Reading from and writing to an RDBMS like PostgreSQL, MySQL, or Oracle with Spark is a common task. But if you naively call spark.read.jdbc(...), a single connection keeps only one executor busy while the rest of the cluster sits idle. Reading hundreds of millions of rows on a single thread takes hours. On the flip side, cranking up parallelism blindly can bring your production DB to its knees with a connection storm.
This post covers how to parallelize bulk JDBC reads, the key tuning parameters, and write strategies that protect your production database.
1. The Default-Behavior Trap — A Single Partition
# Dangerous: reading without partition options means one connection = one task
df = (spark.read
.format("jdbc")
.option("url", "jdbc:postgresql://db:5432/app")

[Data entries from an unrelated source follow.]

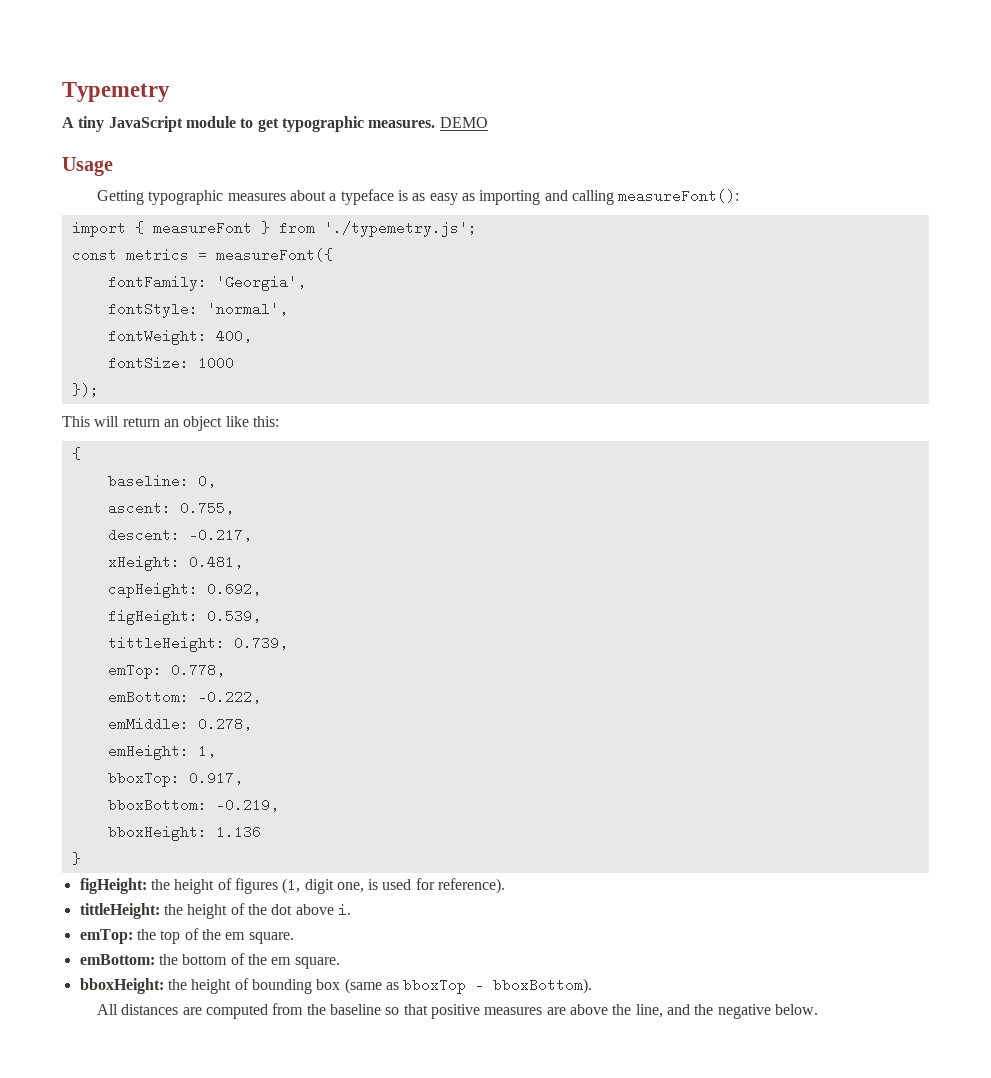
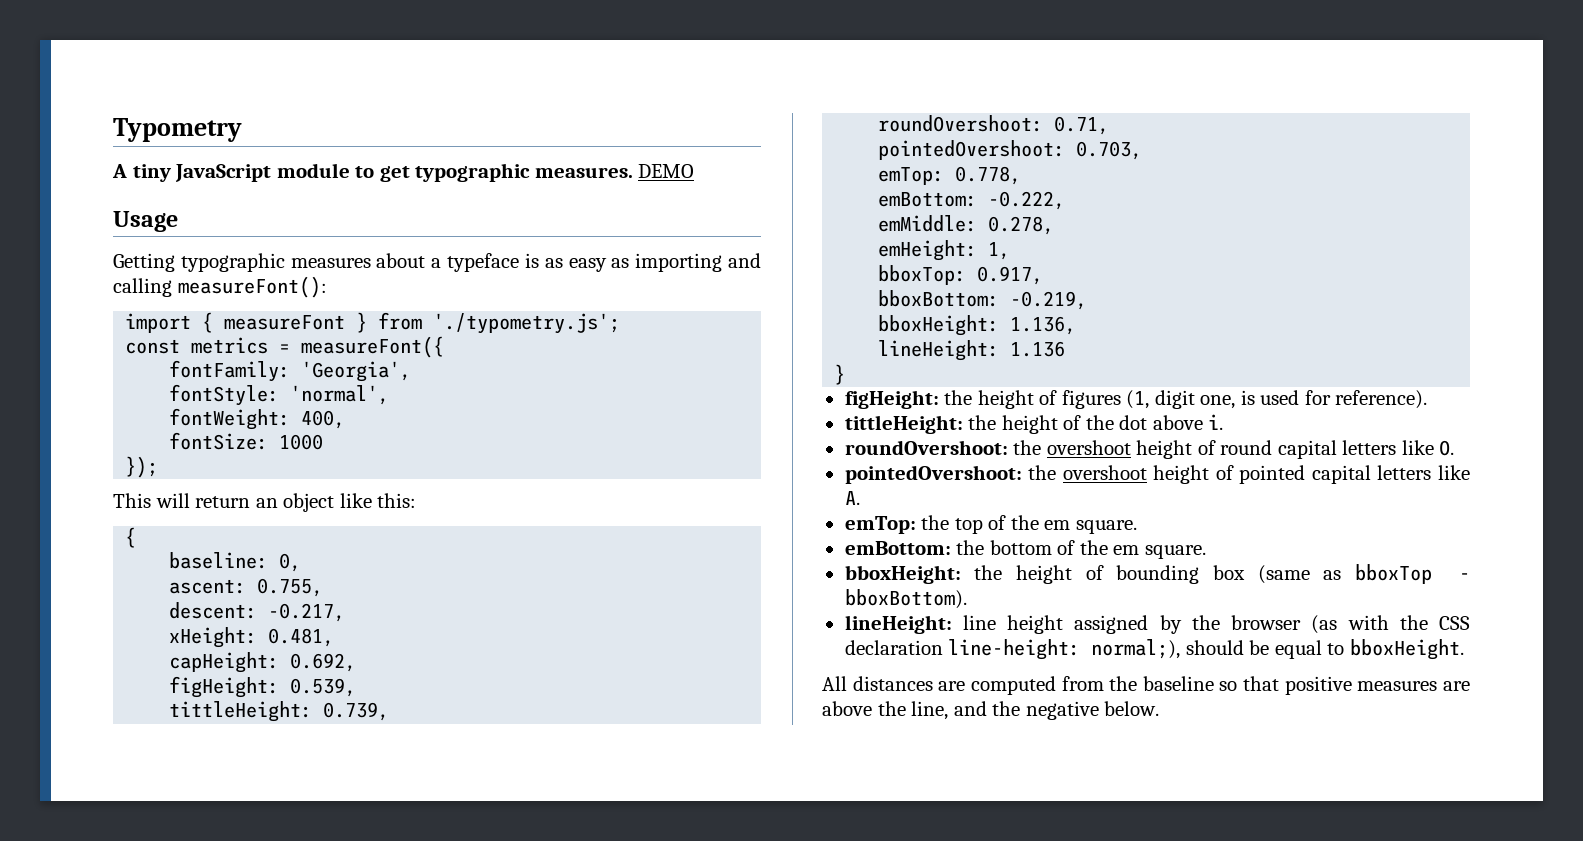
[62,82,170,102] Typemetry -> [113,118,242,142] Typometry
[323,221,477,237] './typemetry.js'; -> [433,313,621,334] './typometry.js';
(288, 643) none -> [878,115,1110,135] [878,140,1143,160] // roundOvershoot: 0.71, // pointedOvershoot: 0.703,
(207, 833) none -> [1010,316,1077,335] [878,340,1000,361] 1.136, // lineHeight:
(351, 909) none -> [844,440,1455,459] [844,465,1470,484] [844,491,860,505] // roundOvershoot: the overshoot height of round capital letters like O. // pointedOvershoot: the overshoot height of pointed capital letters like A.
(593, 986) none -> [844,615,1470,634] [844,639,1464,660] // lineHeight: line height assigned by the browser (as with the CSS declaration line-height: normal;), should be equal to bboxHeight.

.option("dbtable", "events")
.option("user", "trino").option("password", "...")
.load())
# → only 1 executor works, 100M rows on a single thread ☠️Without partition options, Spark pulls the entire query result into a single partition. It doesn't matter how big your cluster is.
2. Parallel Reads — partitionColumn
To parallelize reads, you have to tell Spark "which column to split on, and into how many pieces." Spark uses this information to issue multiple range-based queries concurrently.
df = (spark.read
.format("jdbc")
.option("url", "jdbc:postgresql://db:5432/app")
.option("dbtable", "events")
.option("user", "trino").option("password", "...")
# The four options for parallel reads
.option("partitionColumn", "id") # split column (numeric/date, indexed)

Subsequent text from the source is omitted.